Dans une étude récente publiée dans la revue Nature Communications, Les chercheurs ont analysé les données de plus de 63 000 métagénomes et de près de 88 000 génomes isolés pour construire un nouveau catalogue mondial de petits cadres de lecture ouverts microbiens (GMSC). Le catalogue s'appuie sur des techniques de protéogénomique et de génomique comparative de pointe pour annoter de manière exhaustive plus de 964 millions de smORF non redondants dans 75 habitats, une échelle environ 20 fois supérieure à tout travail smORF précédent.

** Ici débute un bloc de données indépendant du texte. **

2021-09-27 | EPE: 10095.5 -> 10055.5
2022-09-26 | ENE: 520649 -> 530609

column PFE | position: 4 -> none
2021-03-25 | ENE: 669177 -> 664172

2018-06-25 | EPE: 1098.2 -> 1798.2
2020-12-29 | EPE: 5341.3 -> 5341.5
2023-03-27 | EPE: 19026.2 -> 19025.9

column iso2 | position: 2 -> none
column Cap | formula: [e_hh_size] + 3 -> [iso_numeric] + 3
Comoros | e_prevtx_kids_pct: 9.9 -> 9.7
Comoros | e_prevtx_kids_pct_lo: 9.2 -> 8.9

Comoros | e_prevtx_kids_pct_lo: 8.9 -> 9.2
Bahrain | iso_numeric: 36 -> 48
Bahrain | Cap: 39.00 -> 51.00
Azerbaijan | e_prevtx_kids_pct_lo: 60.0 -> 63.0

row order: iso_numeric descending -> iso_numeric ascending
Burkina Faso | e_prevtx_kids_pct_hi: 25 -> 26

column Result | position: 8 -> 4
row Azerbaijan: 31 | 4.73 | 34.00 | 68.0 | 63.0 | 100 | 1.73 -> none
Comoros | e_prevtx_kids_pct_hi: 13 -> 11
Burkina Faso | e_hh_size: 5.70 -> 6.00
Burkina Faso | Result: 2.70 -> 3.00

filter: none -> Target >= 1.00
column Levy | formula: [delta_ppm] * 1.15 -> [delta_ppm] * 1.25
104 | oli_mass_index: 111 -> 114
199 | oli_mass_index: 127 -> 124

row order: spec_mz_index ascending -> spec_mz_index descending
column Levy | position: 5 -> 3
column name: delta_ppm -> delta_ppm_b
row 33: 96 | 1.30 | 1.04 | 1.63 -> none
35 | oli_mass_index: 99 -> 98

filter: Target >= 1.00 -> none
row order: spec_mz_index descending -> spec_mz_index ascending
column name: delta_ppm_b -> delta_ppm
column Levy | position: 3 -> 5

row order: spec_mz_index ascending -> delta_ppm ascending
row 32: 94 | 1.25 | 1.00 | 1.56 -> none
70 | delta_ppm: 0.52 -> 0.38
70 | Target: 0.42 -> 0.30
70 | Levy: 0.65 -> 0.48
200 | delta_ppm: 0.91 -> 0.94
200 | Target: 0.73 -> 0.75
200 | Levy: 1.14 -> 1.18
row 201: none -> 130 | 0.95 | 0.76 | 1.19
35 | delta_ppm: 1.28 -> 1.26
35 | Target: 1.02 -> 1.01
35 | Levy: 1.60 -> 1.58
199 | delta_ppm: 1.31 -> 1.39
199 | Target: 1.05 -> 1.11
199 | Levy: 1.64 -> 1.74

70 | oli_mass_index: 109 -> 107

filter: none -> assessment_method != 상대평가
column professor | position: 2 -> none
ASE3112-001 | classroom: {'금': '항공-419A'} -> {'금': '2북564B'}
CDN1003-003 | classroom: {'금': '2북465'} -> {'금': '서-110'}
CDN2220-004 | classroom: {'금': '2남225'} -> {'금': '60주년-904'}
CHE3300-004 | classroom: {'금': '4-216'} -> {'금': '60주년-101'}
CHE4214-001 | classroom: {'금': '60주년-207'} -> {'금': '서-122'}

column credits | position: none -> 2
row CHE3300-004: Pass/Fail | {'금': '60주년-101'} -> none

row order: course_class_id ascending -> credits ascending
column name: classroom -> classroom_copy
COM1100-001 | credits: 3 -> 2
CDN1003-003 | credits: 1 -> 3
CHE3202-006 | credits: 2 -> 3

Les chercheurs ont développé et publié un outil d'identification et d'annotation accessible au public, appelé « GMSC-mapper », permettant aux études futures de caractériser leurs ensembles de données métagénomiques microbiennes rapidement et avec une précision considérablement améliorée par rapport à ce qui était possible auparavant. Enfin, cette étude identifie que les archées contiennent une proportion significativement plus élevée de smORF que les bactéries, ce qui suggère un rôle plus complexe des petites protéines dans la biologie des archées et souligne la diversité substantielle des petites protéines dans l'écologie du microbiome.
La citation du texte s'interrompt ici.